Welcome to python_speech_features’s documentation!¶
This library provides common speech features for ASR including MFCCs and filterbank energies. If you are not sure what MFCCs are, and would like to know more have a look at this MFCC tutorial: http://www.practicalcryptography.com/miscellaneous/machine-learning/guide-mel-frequency-cepstral-coefficients-mfccs/.
You will need numpy and scipy to run these files. The code for this project is available at https://github.com/jameslyons/python_speech_features .
Supported features:
python_speech_features.mfcc()
- Mel Frequency Cepstral Coefficientspython_speech_features.fbank()
- Filterbank Energiespython_speech_features.logfbank()
- Log Filterbank Energiespython_speech_features.ssc()
- Spectral Subband Centroids
To use MFCC features:
from python_speech_features import mfcc
from python_speech_features import logfbank
import scipy.io.wavfile as wav
(rate,sig) = wav.read("file.wav")
mfcc_feat = mfcc(sig,rate)
fbank_feat = logfbank(sig,rate)
print(fbank_feat[1:3,:])
From here you can write the features to a file etc.
Functions provided in python_speech_features module¶
-
python_speech_features.base.
mfcc
(signal, samplerate=16000, winlen=0.025, winstep=0.01, numcep=13, nfilt=26, nfft=512, lowfreq=0, highfreq=None, preemph=0.97, ceplifter=22, appendEnergy=True, winfunc=<function <lambda>>)¶ Compute MFCC features from an audio signal.
Parameters: - signal – the audio signal from which to compute features. Should be an N*1 array
- samplerate – the samplerate of the signal we are working with.
- winlen – the length of the analysis window in seconds. Default is 0.025s (25 milliseconds)
- winstep – the step between successive windows in seconds. Default is 0.01s (10 milliseconds)
- numcep – the number of cepstrum to return, default 13
- nfilt – the number of filters in the filterbank, default 26.
- nfft – the FFT size.
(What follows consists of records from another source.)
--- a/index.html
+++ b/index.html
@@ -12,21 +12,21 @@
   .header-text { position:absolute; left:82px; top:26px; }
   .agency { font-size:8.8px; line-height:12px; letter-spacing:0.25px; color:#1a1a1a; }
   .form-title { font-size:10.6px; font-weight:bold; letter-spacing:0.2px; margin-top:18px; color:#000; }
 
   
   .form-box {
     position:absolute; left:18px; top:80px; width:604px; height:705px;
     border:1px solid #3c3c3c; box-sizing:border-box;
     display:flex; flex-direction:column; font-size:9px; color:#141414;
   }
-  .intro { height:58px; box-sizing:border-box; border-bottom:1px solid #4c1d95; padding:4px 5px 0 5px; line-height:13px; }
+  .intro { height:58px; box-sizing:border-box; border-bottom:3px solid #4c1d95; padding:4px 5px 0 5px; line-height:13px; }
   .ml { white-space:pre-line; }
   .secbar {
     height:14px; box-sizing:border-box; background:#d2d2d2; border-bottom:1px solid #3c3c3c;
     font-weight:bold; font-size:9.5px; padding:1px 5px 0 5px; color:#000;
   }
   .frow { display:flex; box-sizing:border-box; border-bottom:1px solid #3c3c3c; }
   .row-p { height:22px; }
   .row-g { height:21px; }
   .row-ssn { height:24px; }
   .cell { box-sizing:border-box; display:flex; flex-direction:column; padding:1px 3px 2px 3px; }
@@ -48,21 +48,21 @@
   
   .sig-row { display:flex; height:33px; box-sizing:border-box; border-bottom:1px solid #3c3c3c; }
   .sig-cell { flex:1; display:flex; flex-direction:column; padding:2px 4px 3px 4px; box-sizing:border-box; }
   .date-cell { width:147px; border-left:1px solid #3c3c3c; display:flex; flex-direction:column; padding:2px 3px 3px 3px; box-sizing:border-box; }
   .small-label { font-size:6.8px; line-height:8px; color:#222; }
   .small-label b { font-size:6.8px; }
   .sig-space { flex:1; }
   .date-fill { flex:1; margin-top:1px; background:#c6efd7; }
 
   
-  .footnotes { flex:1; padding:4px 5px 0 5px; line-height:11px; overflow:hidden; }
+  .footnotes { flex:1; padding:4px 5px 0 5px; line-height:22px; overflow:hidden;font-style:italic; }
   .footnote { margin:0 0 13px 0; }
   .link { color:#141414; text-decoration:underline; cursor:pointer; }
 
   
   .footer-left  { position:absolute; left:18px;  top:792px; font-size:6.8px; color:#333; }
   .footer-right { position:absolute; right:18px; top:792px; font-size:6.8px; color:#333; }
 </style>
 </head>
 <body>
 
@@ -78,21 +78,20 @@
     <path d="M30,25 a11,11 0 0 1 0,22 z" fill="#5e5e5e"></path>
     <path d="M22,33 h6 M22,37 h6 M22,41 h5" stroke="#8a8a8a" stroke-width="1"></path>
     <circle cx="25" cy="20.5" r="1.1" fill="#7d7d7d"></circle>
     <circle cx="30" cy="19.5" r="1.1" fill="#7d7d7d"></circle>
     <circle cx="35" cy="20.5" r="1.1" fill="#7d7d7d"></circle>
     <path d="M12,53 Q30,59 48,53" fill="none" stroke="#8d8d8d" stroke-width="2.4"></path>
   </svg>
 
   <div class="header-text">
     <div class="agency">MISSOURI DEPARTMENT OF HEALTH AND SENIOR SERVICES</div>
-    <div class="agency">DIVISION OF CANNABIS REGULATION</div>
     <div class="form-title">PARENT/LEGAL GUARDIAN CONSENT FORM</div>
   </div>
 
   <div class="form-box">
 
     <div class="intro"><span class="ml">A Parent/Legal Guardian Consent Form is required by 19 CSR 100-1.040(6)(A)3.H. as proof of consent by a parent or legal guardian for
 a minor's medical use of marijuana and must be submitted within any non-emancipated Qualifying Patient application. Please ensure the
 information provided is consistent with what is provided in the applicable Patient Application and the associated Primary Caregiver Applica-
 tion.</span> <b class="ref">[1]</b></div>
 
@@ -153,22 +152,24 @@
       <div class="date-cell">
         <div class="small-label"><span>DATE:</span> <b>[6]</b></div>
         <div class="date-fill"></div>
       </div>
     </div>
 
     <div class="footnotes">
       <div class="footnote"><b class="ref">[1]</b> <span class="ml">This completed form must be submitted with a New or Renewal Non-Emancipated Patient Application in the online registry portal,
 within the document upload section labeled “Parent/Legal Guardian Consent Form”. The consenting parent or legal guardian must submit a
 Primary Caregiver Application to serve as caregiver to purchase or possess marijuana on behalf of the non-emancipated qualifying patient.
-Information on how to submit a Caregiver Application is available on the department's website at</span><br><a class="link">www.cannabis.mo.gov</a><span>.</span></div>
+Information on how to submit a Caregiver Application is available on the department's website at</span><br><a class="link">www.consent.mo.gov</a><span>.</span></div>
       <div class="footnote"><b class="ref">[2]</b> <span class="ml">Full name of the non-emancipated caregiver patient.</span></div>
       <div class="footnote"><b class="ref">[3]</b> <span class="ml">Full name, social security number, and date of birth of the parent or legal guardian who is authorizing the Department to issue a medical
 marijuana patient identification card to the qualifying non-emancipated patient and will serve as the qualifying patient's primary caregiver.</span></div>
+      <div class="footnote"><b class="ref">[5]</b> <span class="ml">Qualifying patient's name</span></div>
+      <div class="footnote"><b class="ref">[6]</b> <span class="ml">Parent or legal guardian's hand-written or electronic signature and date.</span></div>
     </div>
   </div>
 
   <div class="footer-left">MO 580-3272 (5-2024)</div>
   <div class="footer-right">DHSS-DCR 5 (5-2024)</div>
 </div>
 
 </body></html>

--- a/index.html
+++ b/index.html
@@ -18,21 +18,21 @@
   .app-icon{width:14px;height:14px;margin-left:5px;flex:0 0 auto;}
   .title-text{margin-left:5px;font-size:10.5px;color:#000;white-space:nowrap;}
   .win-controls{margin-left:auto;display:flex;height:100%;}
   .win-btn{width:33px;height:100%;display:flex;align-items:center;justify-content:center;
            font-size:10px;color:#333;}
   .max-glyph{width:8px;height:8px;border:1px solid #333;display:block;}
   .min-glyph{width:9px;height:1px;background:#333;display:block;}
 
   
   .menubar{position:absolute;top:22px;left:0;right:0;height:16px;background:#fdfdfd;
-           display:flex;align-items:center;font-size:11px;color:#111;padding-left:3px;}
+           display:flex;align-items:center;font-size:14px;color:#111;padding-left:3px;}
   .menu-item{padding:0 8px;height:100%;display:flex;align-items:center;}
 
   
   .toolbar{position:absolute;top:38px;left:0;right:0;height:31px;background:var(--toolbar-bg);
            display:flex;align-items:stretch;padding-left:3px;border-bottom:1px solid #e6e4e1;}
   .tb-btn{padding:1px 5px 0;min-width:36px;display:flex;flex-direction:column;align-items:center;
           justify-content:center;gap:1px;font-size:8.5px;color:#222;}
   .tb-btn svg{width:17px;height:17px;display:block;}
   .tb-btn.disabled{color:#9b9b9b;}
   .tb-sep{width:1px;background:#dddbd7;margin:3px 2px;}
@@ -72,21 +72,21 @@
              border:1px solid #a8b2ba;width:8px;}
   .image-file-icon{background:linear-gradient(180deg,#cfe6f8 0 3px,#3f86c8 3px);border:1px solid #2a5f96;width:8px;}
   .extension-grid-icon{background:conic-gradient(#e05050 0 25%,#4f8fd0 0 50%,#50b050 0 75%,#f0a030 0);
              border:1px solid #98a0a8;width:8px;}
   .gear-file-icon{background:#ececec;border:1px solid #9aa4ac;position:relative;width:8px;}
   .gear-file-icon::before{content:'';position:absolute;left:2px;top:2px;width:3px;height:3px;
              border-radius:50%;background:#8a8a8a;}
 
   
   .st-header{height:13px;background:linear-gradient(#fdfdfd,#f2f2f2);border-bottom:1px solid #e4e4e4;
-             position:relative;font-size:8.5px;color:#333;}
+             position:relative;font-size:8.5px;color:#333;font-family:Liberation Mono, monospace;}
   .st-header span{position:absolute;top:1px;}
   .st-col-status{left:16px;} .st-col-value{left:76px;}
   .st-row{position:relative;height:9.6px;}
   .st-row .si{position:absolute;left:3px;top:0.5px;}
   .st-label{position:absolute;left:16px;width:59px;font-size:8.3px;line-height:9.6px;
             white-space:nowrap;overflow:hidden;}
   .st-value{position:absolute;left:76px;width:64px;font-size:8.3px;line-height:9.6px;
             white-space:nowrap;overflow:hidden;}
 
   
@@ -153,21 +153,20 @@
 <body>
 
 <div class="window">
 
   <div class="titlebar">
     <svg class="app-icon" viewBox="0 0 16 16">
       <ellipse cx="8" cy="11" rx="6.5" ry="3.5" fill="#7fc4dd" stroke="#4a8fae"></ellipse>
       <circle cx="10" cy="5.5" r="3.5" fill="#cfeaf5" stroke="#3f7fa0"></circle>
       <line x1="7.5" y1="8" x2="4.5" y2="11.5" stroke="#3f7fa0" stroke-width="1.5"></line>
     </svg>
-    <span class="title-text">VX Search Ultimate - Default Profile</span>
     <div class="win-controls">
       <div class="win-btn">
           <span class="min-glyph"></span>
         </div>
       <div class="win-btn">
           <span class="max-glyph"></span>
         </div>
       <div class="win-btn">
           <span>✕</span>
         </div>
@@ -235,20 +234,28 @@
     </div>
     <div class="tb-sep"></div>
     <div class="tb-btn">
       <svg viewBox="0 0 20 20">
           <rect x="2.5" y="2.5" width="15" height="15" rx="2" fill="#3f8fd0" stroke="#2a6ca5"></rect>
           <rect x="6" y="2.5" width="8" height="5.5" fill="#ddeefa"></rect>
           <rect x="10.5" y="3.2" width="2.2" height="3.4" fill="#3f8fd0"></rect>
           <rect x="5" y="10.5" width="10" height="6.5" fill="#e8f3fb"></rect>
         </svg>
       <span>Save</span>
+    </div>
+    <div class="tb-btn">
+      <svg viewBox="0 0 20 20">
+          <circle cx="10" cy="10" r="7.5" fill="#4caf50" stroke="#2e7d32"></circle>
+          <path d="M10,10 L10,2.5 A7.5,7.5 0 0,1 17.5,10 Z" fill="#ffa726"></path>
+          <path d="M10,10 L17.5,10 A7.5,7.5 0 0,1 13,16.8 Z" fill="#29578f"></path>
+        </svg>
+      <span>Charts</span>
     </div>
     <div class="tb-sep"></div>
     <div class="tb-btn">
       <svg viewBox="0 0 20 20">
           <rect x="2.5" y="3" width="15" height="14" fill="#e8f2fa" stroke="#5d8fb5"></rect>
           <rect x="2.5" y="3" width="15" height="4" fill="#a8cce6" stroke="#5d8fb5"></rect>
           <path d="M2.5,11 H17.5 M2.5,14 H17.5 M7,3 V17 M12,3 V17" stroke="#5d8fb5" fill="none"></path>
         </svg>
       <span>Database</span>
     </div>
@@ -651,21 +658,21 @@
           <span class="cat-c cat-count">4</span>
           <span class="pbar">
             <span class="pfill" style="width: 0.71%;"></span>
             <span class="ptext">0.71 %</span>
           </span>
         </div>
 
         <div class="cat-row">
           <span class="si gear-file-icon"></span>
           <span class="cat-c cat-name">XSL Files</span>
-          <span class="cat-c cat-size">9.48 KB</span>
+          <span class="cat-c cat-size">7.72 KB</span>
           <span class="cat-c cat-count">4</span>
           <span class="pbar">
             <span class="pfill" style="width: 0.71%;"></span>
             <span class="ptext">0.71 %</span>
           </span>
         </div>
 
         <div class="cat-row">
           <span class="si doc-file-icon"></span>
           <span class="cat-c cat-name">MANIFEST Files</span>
Default is 512.
- lowfreq – lowest band edge of mel filters. In Hz, default is 0.
- highfreq – highest band edge of mel filters. In Hz, default is samplerate/2
- preemph – apply preemphasis filter with preemph as coefficient. 0 is no filter. Default is 0.97.
- ceplifter – apply a lifter to final cepstral coefficients. 0 is no lifter. Default is 22.
- appendEnergy – if this is true, the zeroth cepstral coefficient is replaced with the log of the total frame energy.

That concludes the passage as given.